DATA FOR THIS EXERCISE:
--- --- ---

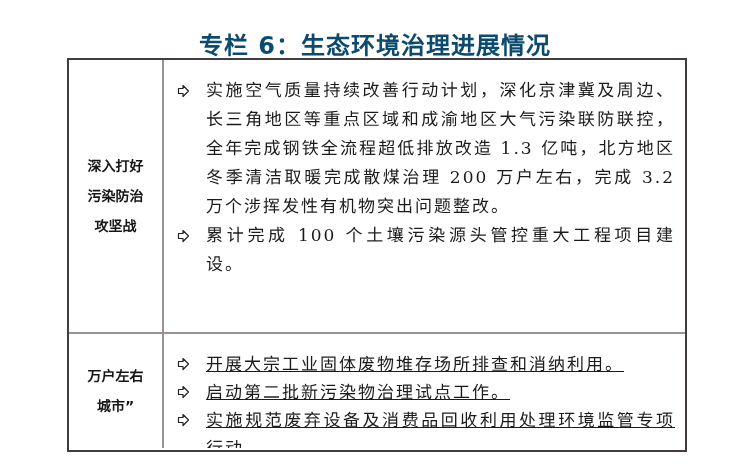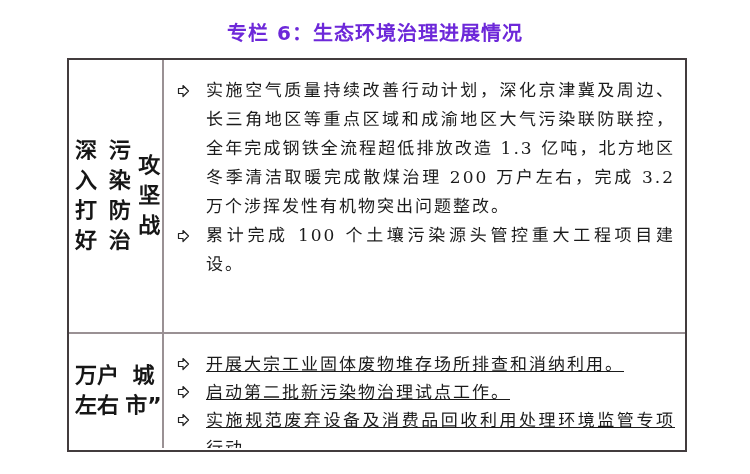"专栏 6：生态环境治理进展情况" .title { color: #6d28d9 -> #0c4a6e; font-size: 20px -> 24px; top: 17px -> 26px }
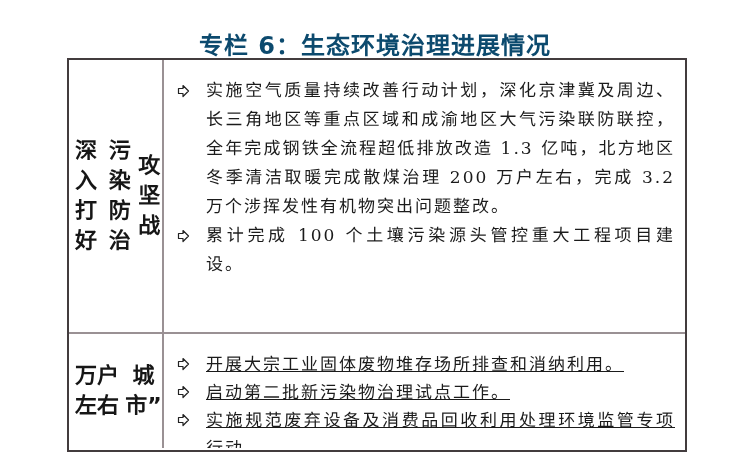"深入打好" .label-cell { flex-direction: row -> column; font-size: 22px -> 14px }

--- --- ---

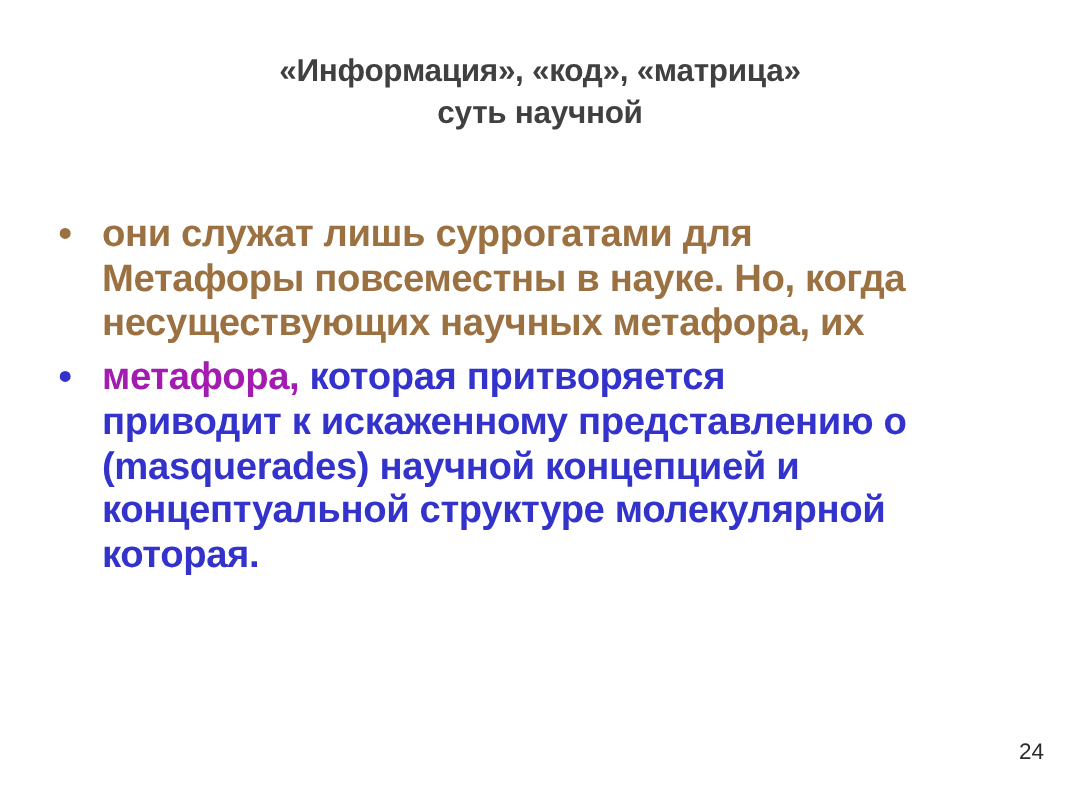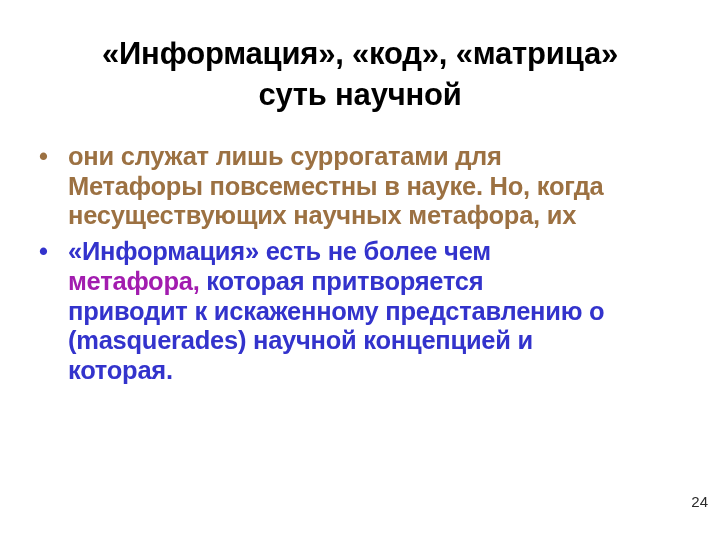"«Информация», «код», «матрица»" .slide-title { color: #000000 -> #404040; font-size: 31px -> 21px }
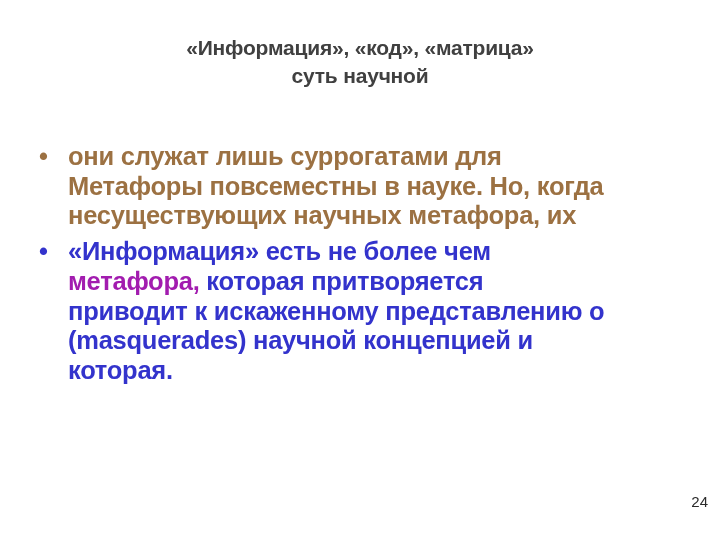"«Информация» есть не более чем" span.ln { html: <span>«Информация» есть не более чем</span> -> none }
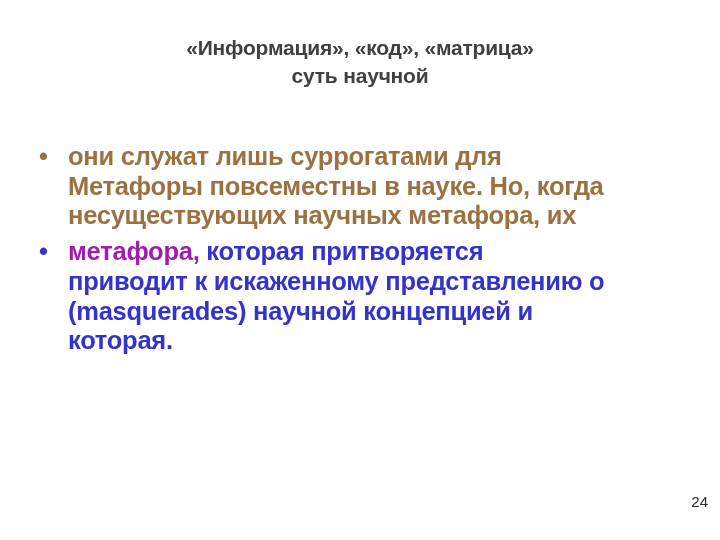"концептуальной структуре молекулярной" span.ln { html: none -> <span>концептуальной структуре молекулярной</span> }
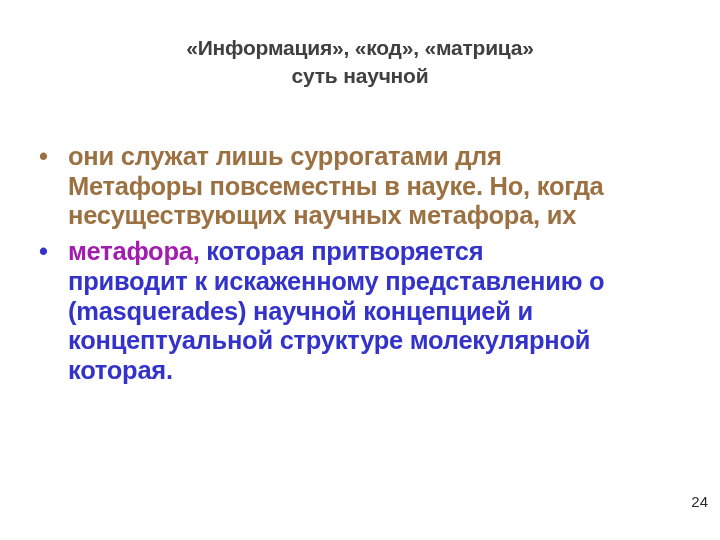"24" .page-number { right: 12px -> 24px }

--- --- ---

Exactly as written above, retype the lines starting at the one holding "html: none ->" and ending at the one holding "right: 12px ->", both included, but not the pictures.

"концептуальной структуре молекулярной" span.ln { html: none -> <span>концептуальной структуре молекулярной</span> }
"24" .page-number { right: 12px -> 24px }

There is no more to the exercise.